HIEs aren’t without their limitations, though. “The primary limitation is that of power and internet,” said Dawn Paulson, informatics director for the American Health Information Management Association. “In those cases, healthcare organizations will revert to the downtime processes of documenting on paper and do not have an option of obtaining outside records from an HIE or other healthcare organization.”
Another limitation is cost: Hospitals don’t always want to spend the money up front to get connected to HIEs.
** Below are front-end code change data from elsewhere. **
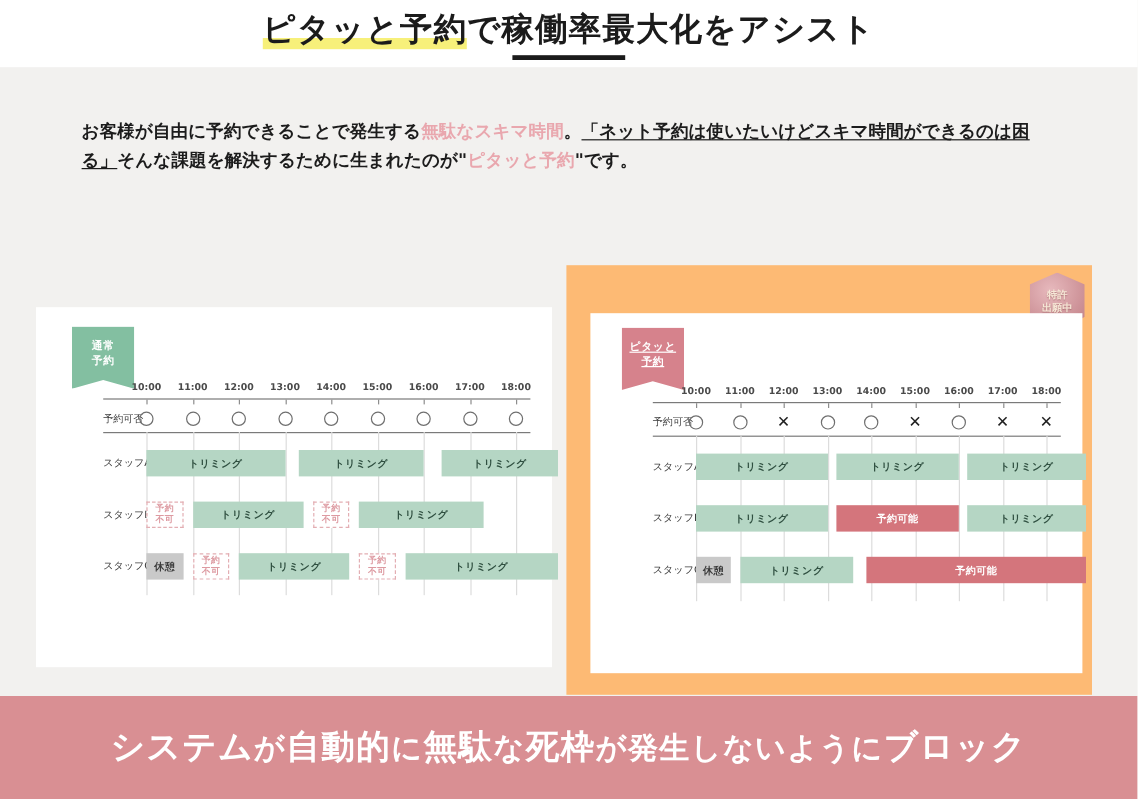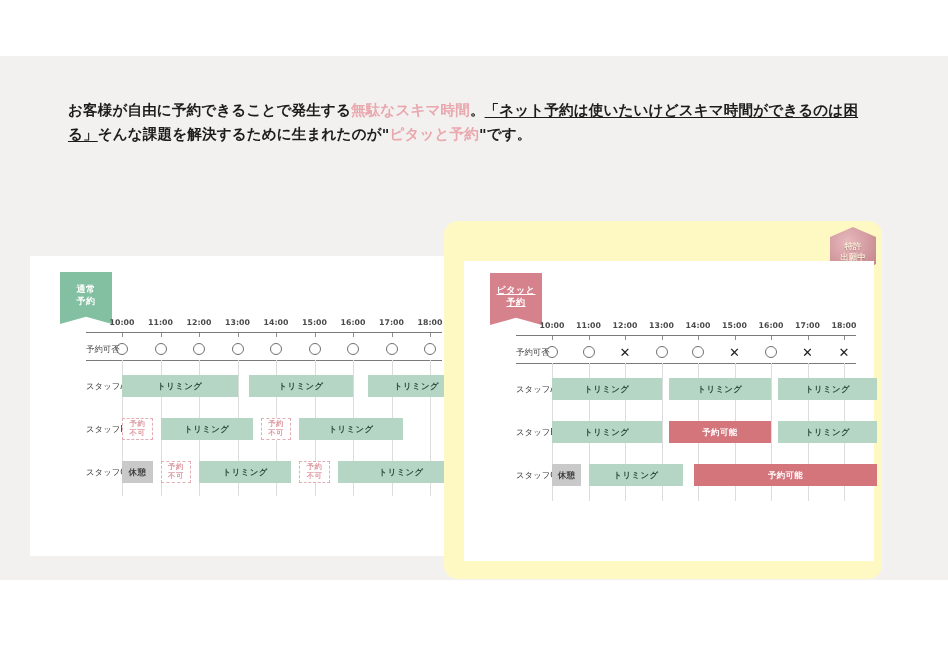--- a/index.html
+++ b/index.html
@@ -132,6 +132,12 @@
 
 <div class="page">
 
+  <div class="title-strip">
+    <div class="title">
+      <span class="hl">ピタッと予約</span><span>で稼働率最大化をアシスト</span>
+    </div>
+    <div class="title-rule"></div>
+  </div>
 
   <div class="body-area">
 

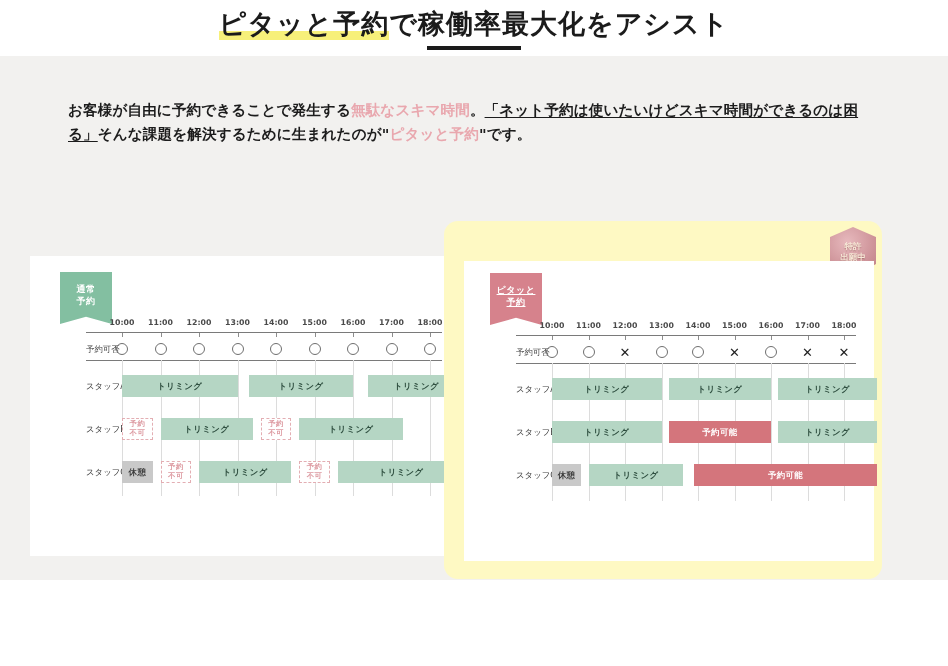--- a/index.html
+++ b/index.html
@@ -51,9 +51,8 @@
     background:#ffffff;
   }
   .panel-right-frame{
-    position:absolute;left:444px;top:165px;width:438px;height:358px;
-    background:#fef9c3;
-    border-radius:14px;
+    position:absolute;left:472px;top:165px;width:438px;height:358px;
+    background:#fdba74;
   }
   .panel-right{
     position:absolute;left:20px;top:40px;width:410px;height:300px;

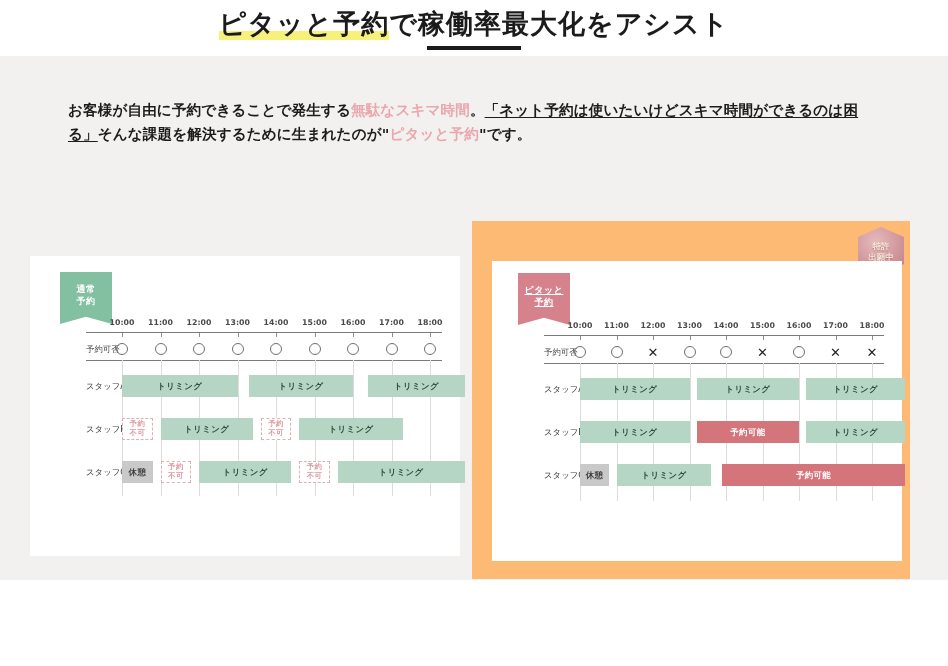--- a/index.html
+++ b/index.html
@@ -288,6 +288,11 @@
     </div>
   </div>
 
+  <div class="banner">
+    <div class="banner-text">
+      <span class="em">システム</span><span>が</span><span class="em">自動的</span><span>に</span><span class="em">無駄</span><span>な</span><span class="em">死枠</span><span>が発生しないように</span><span class="em">ブロック</span>
+    </div>
+  </div>
 
 </div>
Even when they do, HIEs can have limited functionality, with information sometimes incapable of traveling back to patients’ home organizations. Some HIEs offer read-only access to data, which means that when patients receive care elsewhere, providers must manually upload records of that care back into patients’ home EHRs. So when HealthlinkNY, for instance, set up at a shelter in Binghamton after Hurricane Irene in 2011, providers had to manually enter data into EHRs, sometimes even using paper. But, noted Staci Romeo, executive director of the HIE, “the gold standard is a bidirectional connection.”
Some think part of the solution is giving people access to their own health data. That’s already the way things are moving generally, both in the private sector and government. Apple now lets patients of certain provider organizations aggregate their EHR information on their phones, and the CMS intends to give patients more control over their health data through the MyHealthEData initiative. By using these tools, patients can share their health data with whomever they want—which would go a long way in a disaster, when they’re displaced.
But those methods also pose challenges. “We need to have good mechanisms in place to make sure that the person telling us the information is actually the patient and whoever is making the request has been authorized by the patient,” Christian said. “There’s standards and mechanisms that need to be put in place on both ends to make sure of the integrity of the data and the authenticity of the request.”